As bênçãos de um culto assim são numerosas, mas permitam-me listar três:


  1. Mesmo os mais novos filhos da aliança podem participar. Eles se familiarizarão com os responsos congregacionais, os Credos Apostólico e Niceno, a Oração do Senhor, e participarão com o restante da congregação. Pode vir o dia em que esqueceremos todos os sermões que ouvimos, os estudos bíblicos e até mesmo os nossos nomes, mas certamente nos lembraremos dos hinos dos credos e dos responsos que ouvimos tantas e tantas vezes ao longo de nossas vidas. 

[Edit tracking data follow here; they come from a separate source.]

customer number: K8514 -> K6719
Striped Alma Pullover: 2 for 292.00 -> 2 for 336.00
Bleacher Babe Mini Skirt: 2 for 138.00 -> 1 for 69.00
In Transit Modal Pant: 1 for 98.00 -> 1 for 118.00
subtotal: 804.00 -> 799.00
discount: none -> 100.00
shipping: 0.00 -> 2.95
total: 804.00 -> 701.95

  2. Há uma clara conexão com a Igreja através das eras. Congregações que não têm referências da prática litúrgica atemporal, histórica, da Igreja são navios sem âncoras em um oceano litúrgico tempestuoso. Por que reinventar a roda quando temos um precioso padrão de culto que nos foi passado pelos mártires, pais e mães, eles mesmos alimentados pela mesma liturgia? 
  3. Há um tom celebrativo, festivo, na liturgia, que não é encontrado em nenhum dos outros "estilos" de culto. É difícil especificar exatamente o quê, então recomendo que você visite uma dessas igrejas, para que descubra do que estou falando. Talvez seja a natureza dialógica da liturgia (Cristo fala e nós, seu povo, respondemos). Talvez seja a combinação dos números 1 e 2 acima. Talvez seja a realidade de que nosso Deus tem sido nosso "eterno ajudador", e será o "socorro que há de vir". Talvez seja o Glorioso Banquete ao qual o culto todo conduz. 

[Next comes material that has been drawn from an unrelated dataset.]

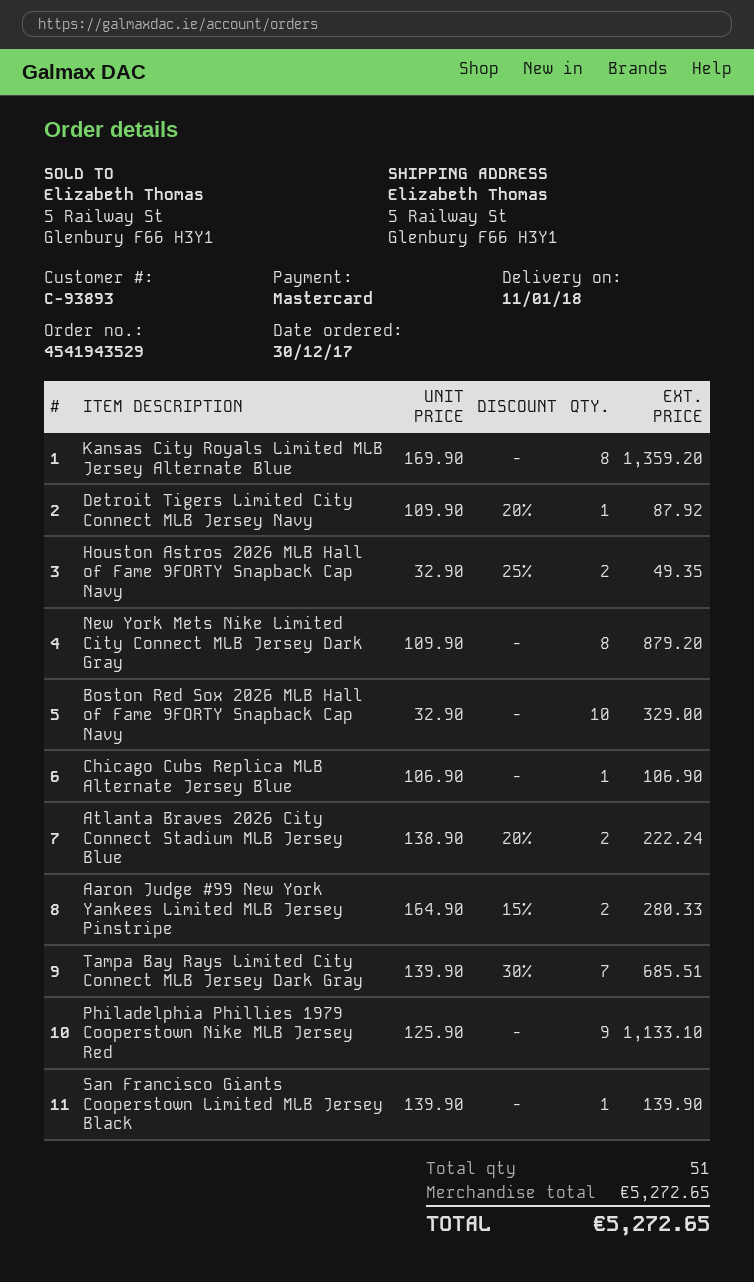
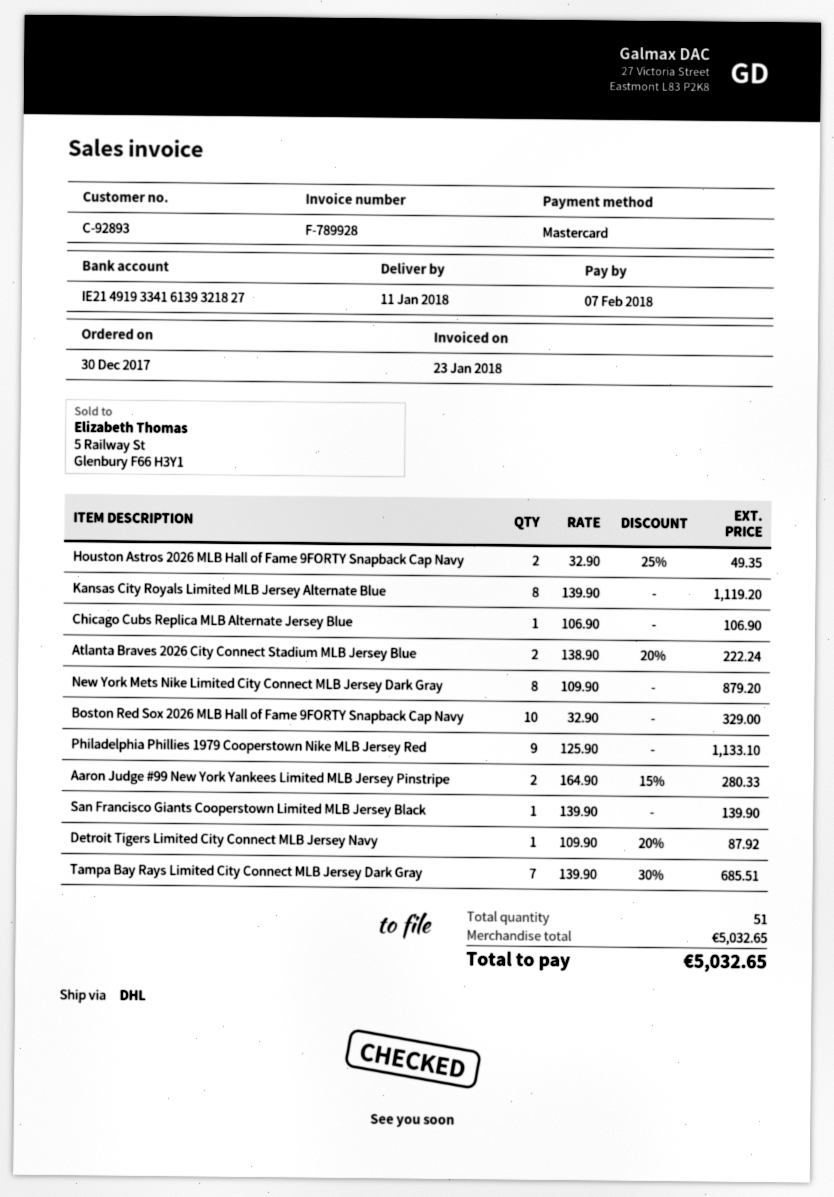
customer number: C-93893 -> C-92893
Kansas City Royals Limited MLB Jersey Alternate Blue: 8 x 169.90 = 1359.20 -> 8 x 139.90 = 1119.20
subtotal: 5272.65 -> 5032.65
total: 5272.65 -> 5032.65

A influência da tradição anglicana sobre essas novas igrejas é muito aparente. É uma tendência que eu saúdo com grande entusiasmo, e gostaria de encorajar. O mundo está desesperado por algo sólido e firme, algo que tem durado por séculos e durará por muitos mais. Estas igrejas têm uma mensagem que o mundo, na providência de Deus, está pronto para ouvir. Graças a Deus!

 Jonathan W. Williams é membro da Saint Peter Presbyterian Church, em Bristol, Va., EUA.